Звучно выдыхая, Киётака падает на кровать рядом со мной — и мы лежим, тесно прижавшись друг к другу. Он молча отходит от оргазма, а я — думаю о всяком приятном и связанном с ним.

Тишина прерывается, когда он приподнимается, покосившись на мой живот.

— Влажные салфетки в тумбочке, — соображаю я.

— Да-да, конечно.

Привставая, он достает нужную вещь и «заботливо» вытирает сперму с моего тела, явно смущаясь.

Киётака снова ложится рядом, и я не удерживаюсь от соблазна взять его за руку. Он отвечает, слегка сжимая мою, и наша недавняя близость придает этому жесту невероятно романтичный эффект.

— Тебе понравилось? — робко спрашиваю, поворачиваясь к нему.

— Очень, — говорит по-настоящему искренне. — Сузуне, ты, — запинается, слегка краснея, — ты волшебна.

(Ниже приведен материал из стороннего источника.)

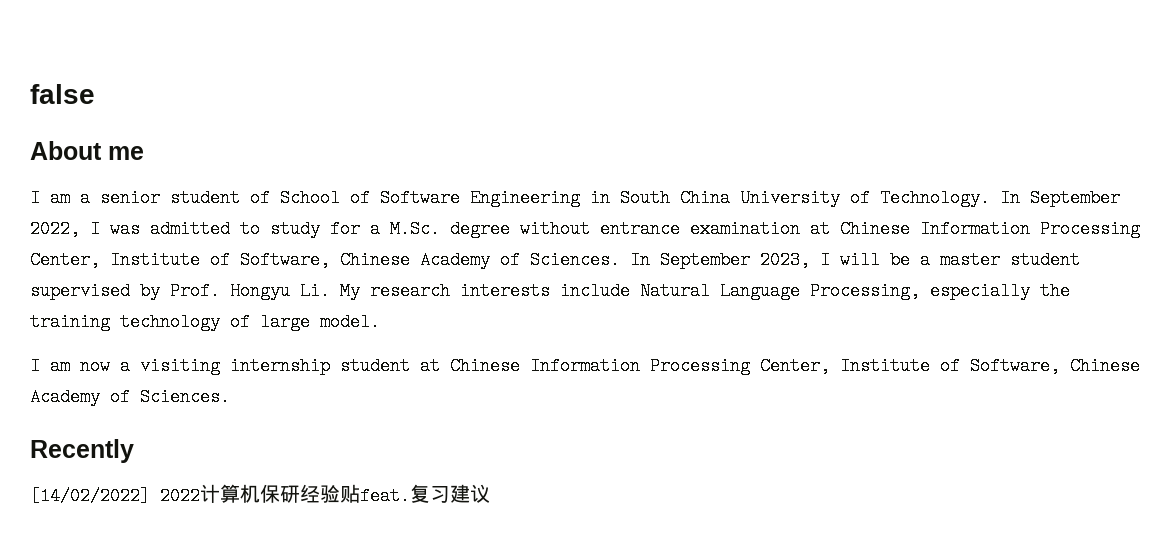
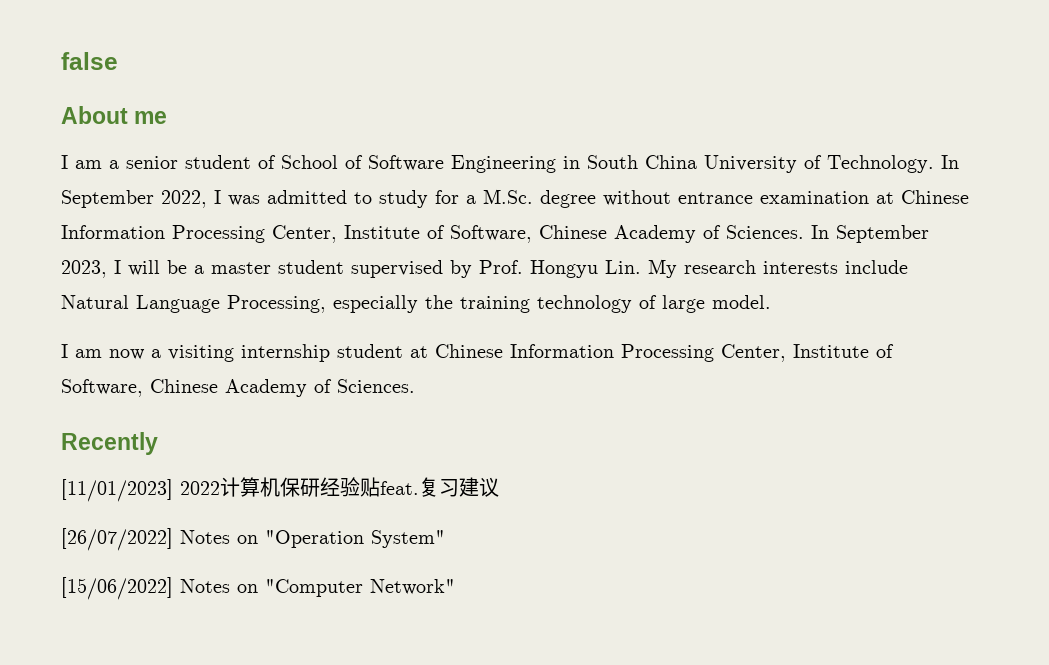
- In September 2023, I will be a master student supervised by Prof. Hongyu Li. My research interests include Natural Language Processing, especially the training technology of large model.
+ In September 2023, I will be a master student supervised by Prof. Hongyu Lin. My research interests include Natural Language Processing, especially the training technology of large model.
- [14/02/2022] 2022计算机保研经验贴feat.
+ [11/01/2023] 2022计算机保研经验贴feat.
+ [26/07/2022] Notes on "Operation System"
+ [15/06/2022] Notes on "Computer Network"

Господи. Я не смела даже надеяться, что могу это услышать.

— А тебе? — прибавляет после паузы.

— Да, — отвечаю с теплой улыбкой. — Ты… это… ну… тоже хорош.

Краснею вслед за Киётакой, а он — тихо хихикает от моего нелепого ответа.

Все пошло не так, но гораздо лучше.

И я не позволю себе ни одной мысли, которая может вернуть меня с небес на землю. Время крушения иллюзий еще не пришло.

Скоро его лицо станет прежним.

Скоро мне тоже придется стать прежней.